» **What the exercise asks**
An exact copy is needed of the lines in the entries below from the line with "text: 55.7% ->" up to and including the line with "font-size: 14px ->", and of nothing else. Leave the pictures out.

-- Opening Marker --

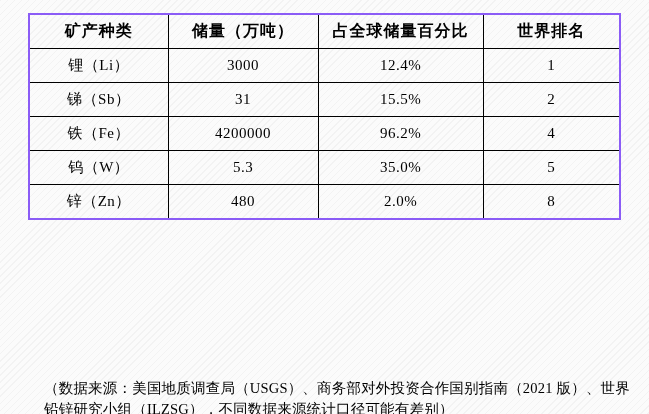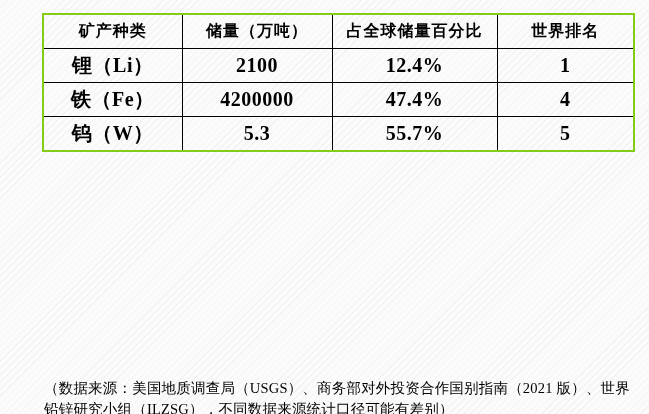"矿产种类" table.mineral-table { border: 2px solid #84cc16 -> 2px solid #8b5cf6; left: 42px -> 28px }
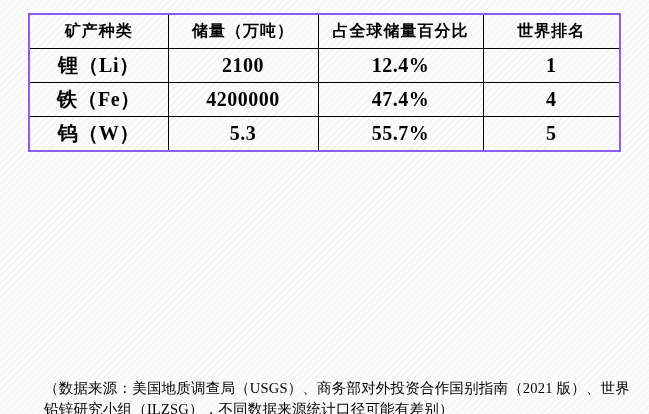"锂（Li）" .mineral-table td { font-size: 20px -> 15px; font-weight: bold -> none }
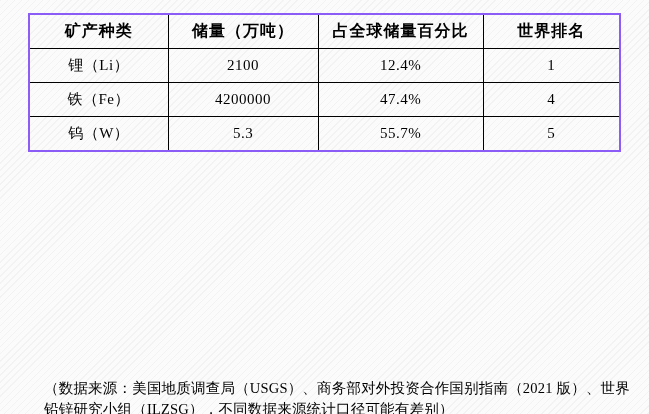"2100" td { text: 2100 -> 3000 }
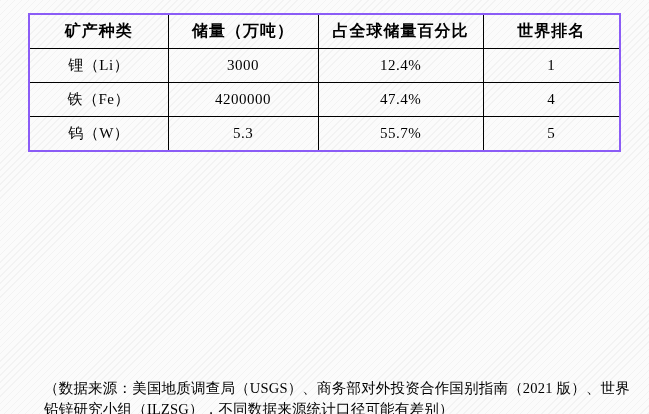"锑（Sb）" tr { html: none -> <tr> <td>锑（Sb）</td> <td>31</td> <td>15.5%</td> <td>2</td> </tr> }
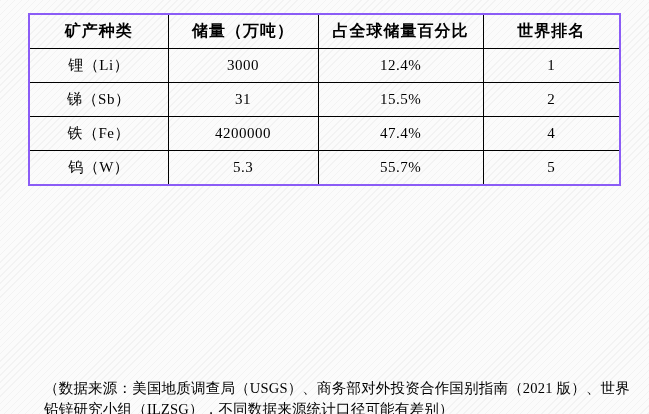"47.4%" td { text: 47.4% -> 96.2% }
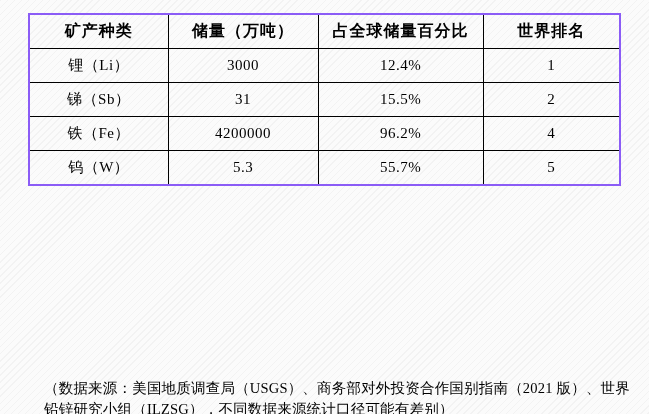"55.7%" td { text: 55.7% -> 35.0% }
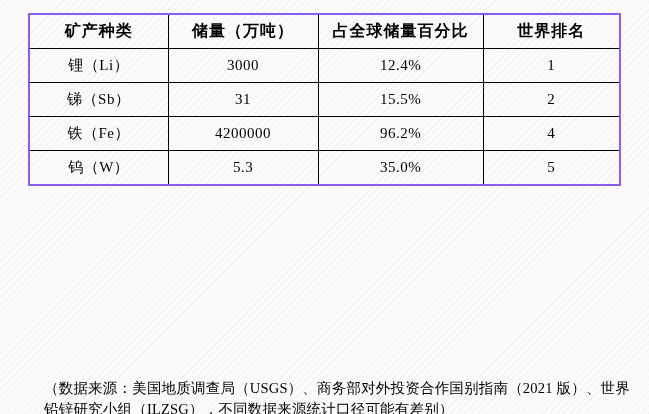"锌（Zn）" tr { html: none -> <tr> <td>锌（Zn）</td> <td>480</td> <td>2.0%</td> <td>8</td> </tr> }
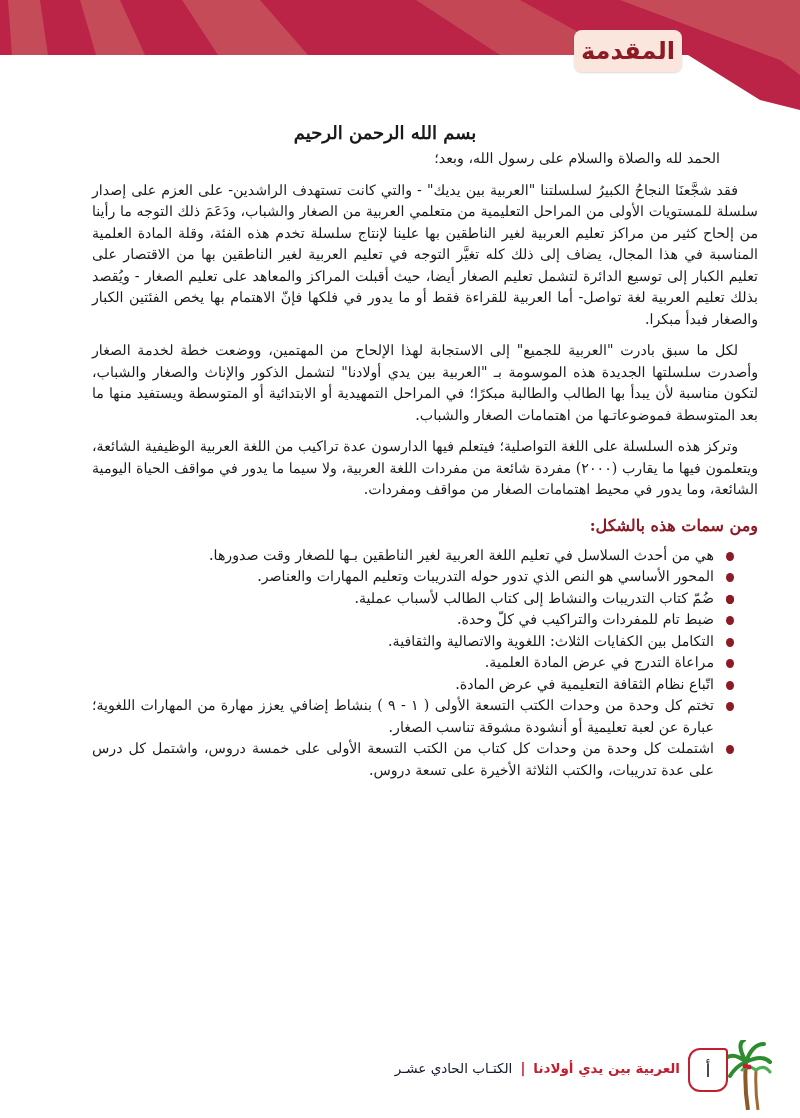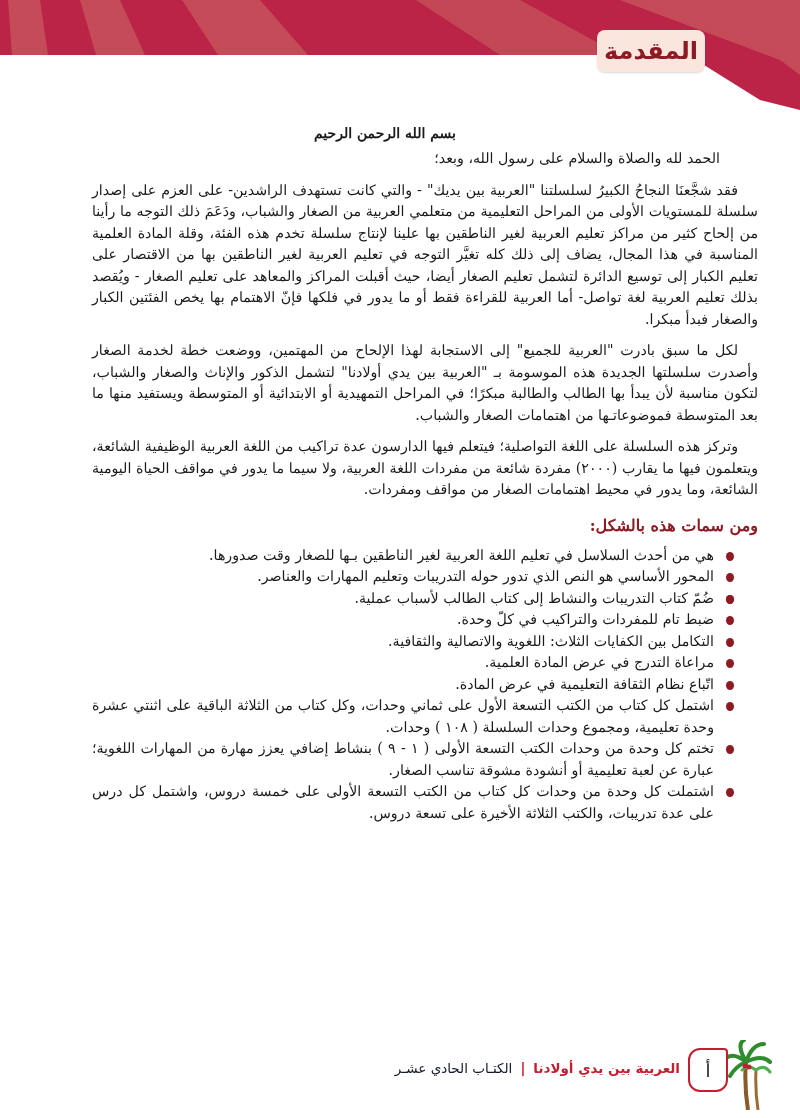"المقدمة" .title-tab { margin-left: 23px -> none }
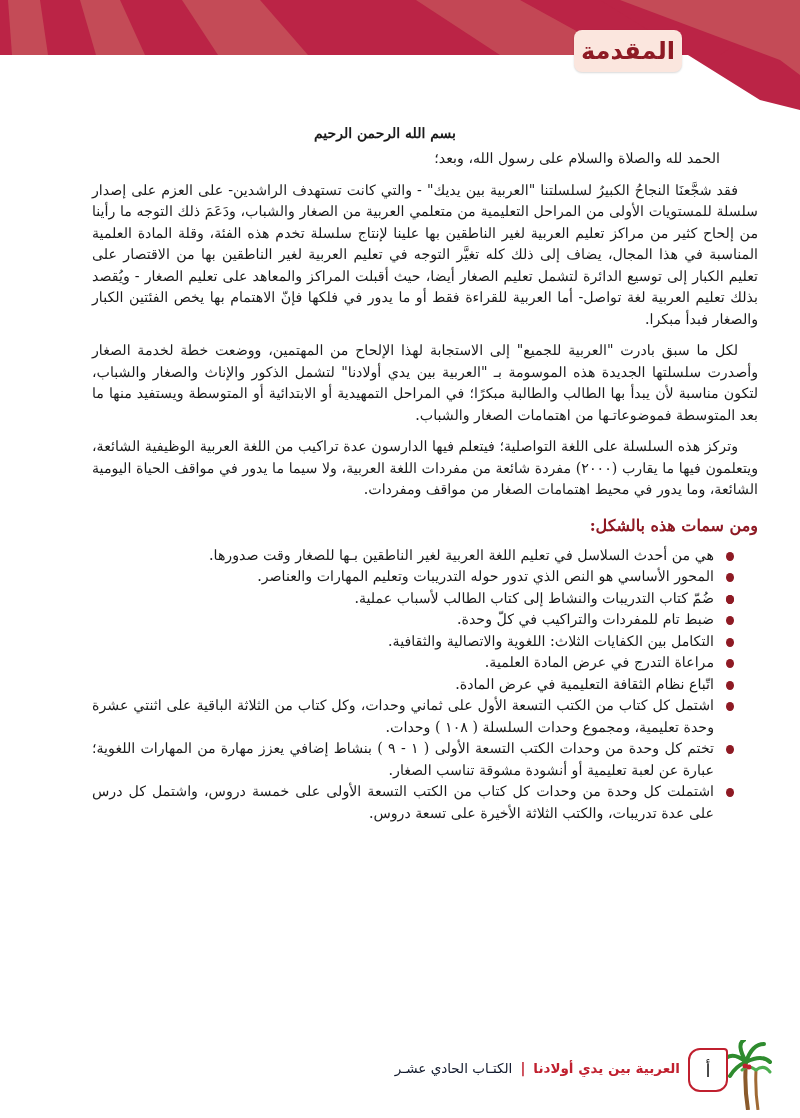"بسم الله الرحمن الرحيم" .basmala { font-size: 14px -> 18px }
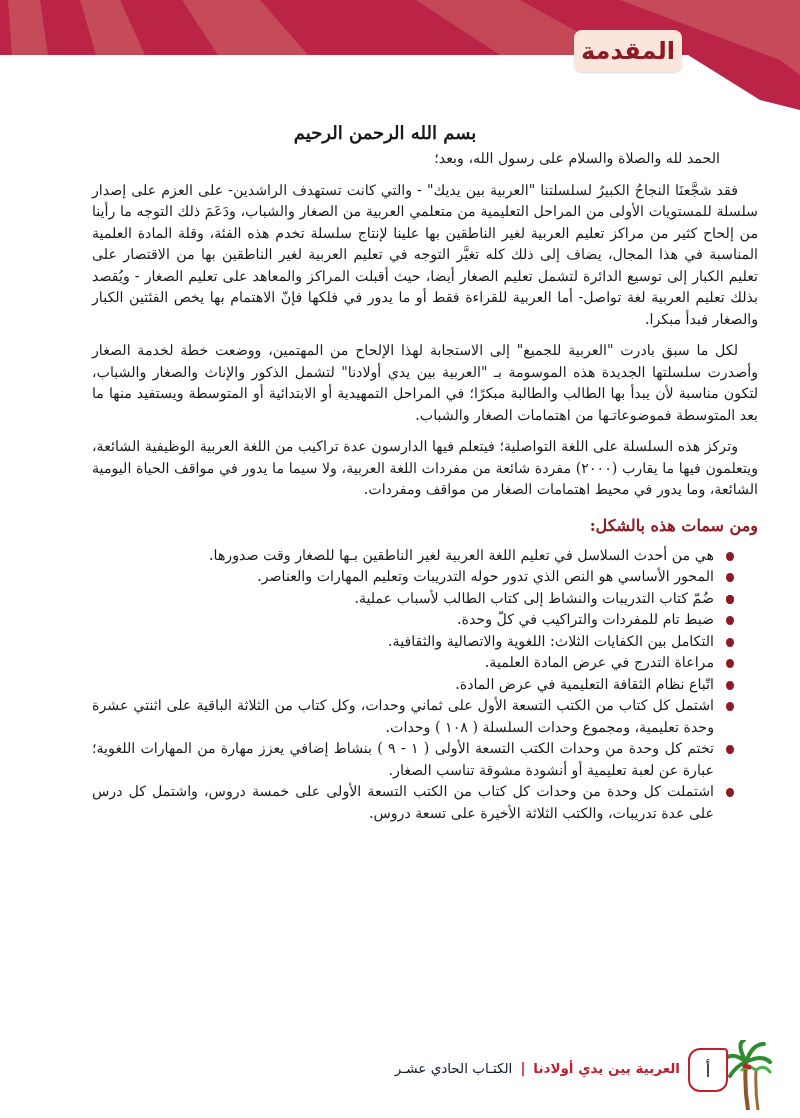"اشتمل كل كتاب من الكتب" li { html: <li><span></span><span>اشتمل كل كتاب من الكتب التسعة الأول على ثماني وحدات، وكل كتاب من الثلاثة الباقية على اثنتي عشرة وحدة تعليمية، ومجموع وحدات السلسلة ( ١٠٨ ) وحدات.</span></li> -> none }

-- Closing Marker --

» **Worked solution**
"55.7%" td { text: 55.7% -> 35.0% }
"锌（Zn）" tr { html: none -> <tr> <td>锌（Zn）</td> <td>480</td> <td>2.0%</td> <td>8</td> </tr> }
"المقدمة" .title-tab { margin-left: 23px -> none }
"بسم الله الرحمن الرحيم" .basmala { font-size: 14px -> 18px }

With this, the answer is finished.